Впоследствии оказалось, что признания Шлихтинга, составленные после прибытия в Речь Посполитую осенью 1570 года, послужили основой для двух независимых произведений - короткого донесения, написанного явно по горячим следам (оно хранится в Вене), и упомянутого выше сочинения о "тиране Васильевиче", хорошо продуманного, исчерпывающего сообщения о событиях 1563-1570 годов. Несколько лет тому назад в собраниях Национальной библиотеки в Варшаве была найдена польская редакция этого документа, озаглавленная "Дело Великого Князя Московского. Год 1571" (эта версия самая подробная, а следовательно, наверняка является изначальной). Обнаружилась и немецкая версия этого текста, хранящаяся в Баварском государственном архиве в Мюнхене. Существование памфлета в редакциях на трех языках и его присутствие в Риме, Мюнхене и Вене доказывают, что сочинение, компрометирующее "московского фараона", тщательно изучалось не только при папском дворе, но и в Священной Римской империи.

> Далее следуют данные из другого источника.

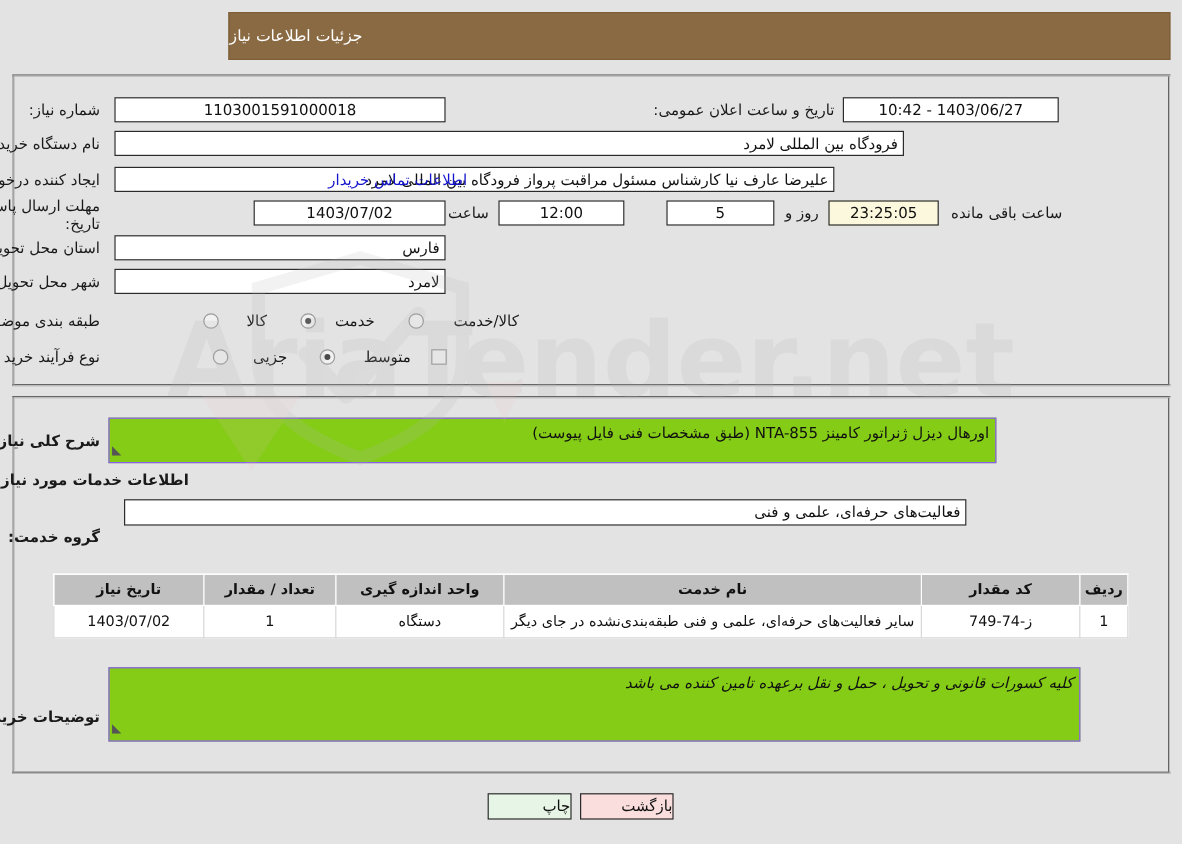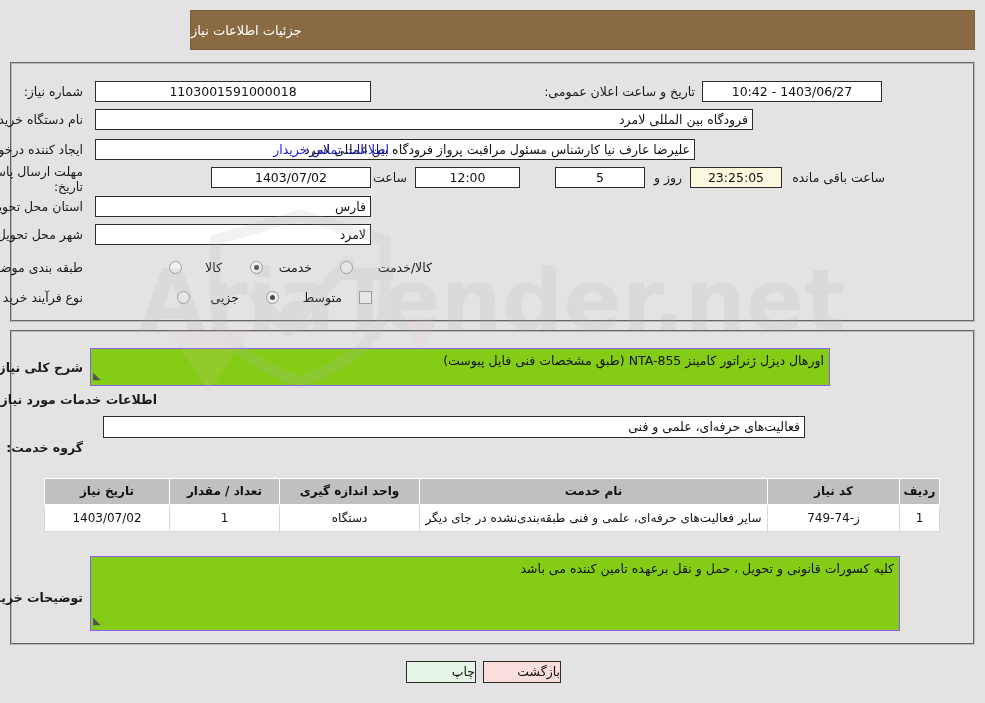--- a/index.html
+++ b/index.html
@@ -282,7 +282,7 @@
     <thead>
       <tr>
         <th>ردیف</th>
-        <th>کد نیاز</th>
+        <th>کد مقدار</th>
         <th>نام خدمت</th>
         <th>واحد اندازه گیری</th>
         <th>تعداد / مقدار</th>

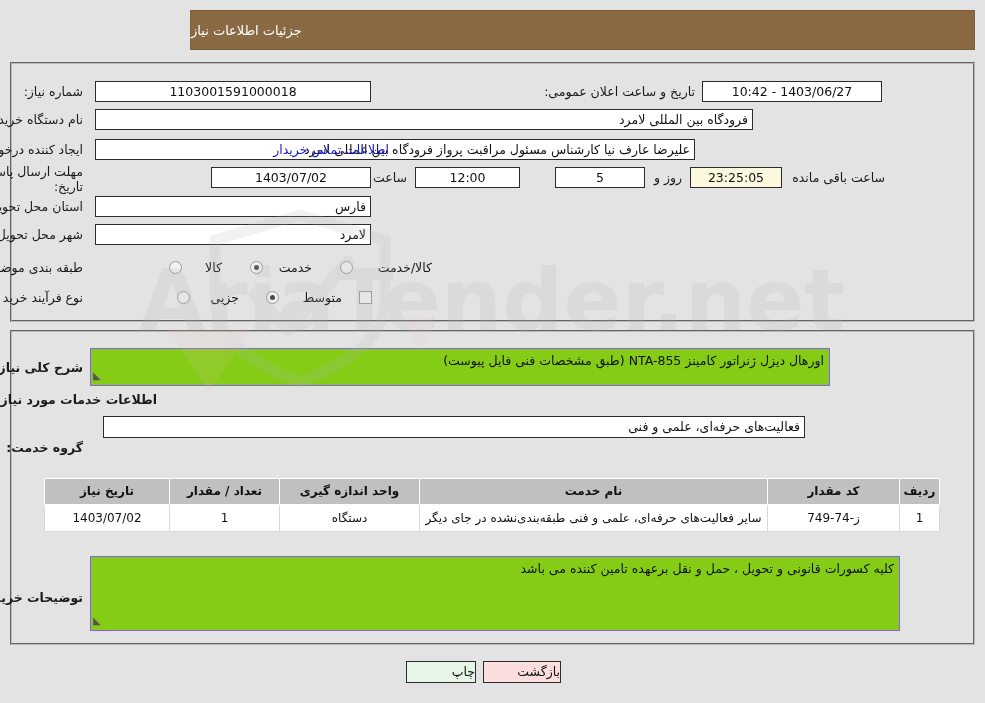--- a/index.html
+++ b/index.html
@@ -302,7 +302,7 @@
   </table>
 
   <div class="lbl bold" style="right:902px; top:590px;">توضیحات خریدار:</div>
-  <div class="ta" style="right:85px; top:556px; width:810px; height:75px;">
+  <div class="ta" style="right:85px; top:556px; width:810px; height:62px;font-style:italic;">
     <span>کلیه کسورات قانونی و تحویل ، حمل و نقل برعهده تامین کننده می باشد</span>
     <span class="grip">◢</span>
   </div>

Как были использованы разоблачения Шлихтинга в игре против Ивана IV, рассказывает переписка папского нунция в Польше Винценцо даль Портико. В сентябре 1571 года он сообщил кардиналу Джованни Франческо Коммендони, ведавшему зарубежной политикой папства, о получении трактата, посвященного злодеяниям Ивана. Его автор находился в Москве при царском лекаре мастере Арнольде. Рапорт Портико позволяет выяснить, что творение Шлихтинга было специально переведено с польского языка на латынь. Присланные послом материалы произвели огромное впечатление на берегах Тибра. В ноябре 1571 года папа Пий V поручил своему уполномоченному прекратить переговоры об установлении отношений между Римом и Москвой. Тем самым основная цель польской дипломатии - торпедирование любых контактов папы с царем - была достигнута. Для интересов Речи Посполитой этот вопрос имел первостепенное значение: в Кракове и Вильно давно опасались санкционирования Апостольской столицей императорского титула для царя в обмен на обещание церковной унии.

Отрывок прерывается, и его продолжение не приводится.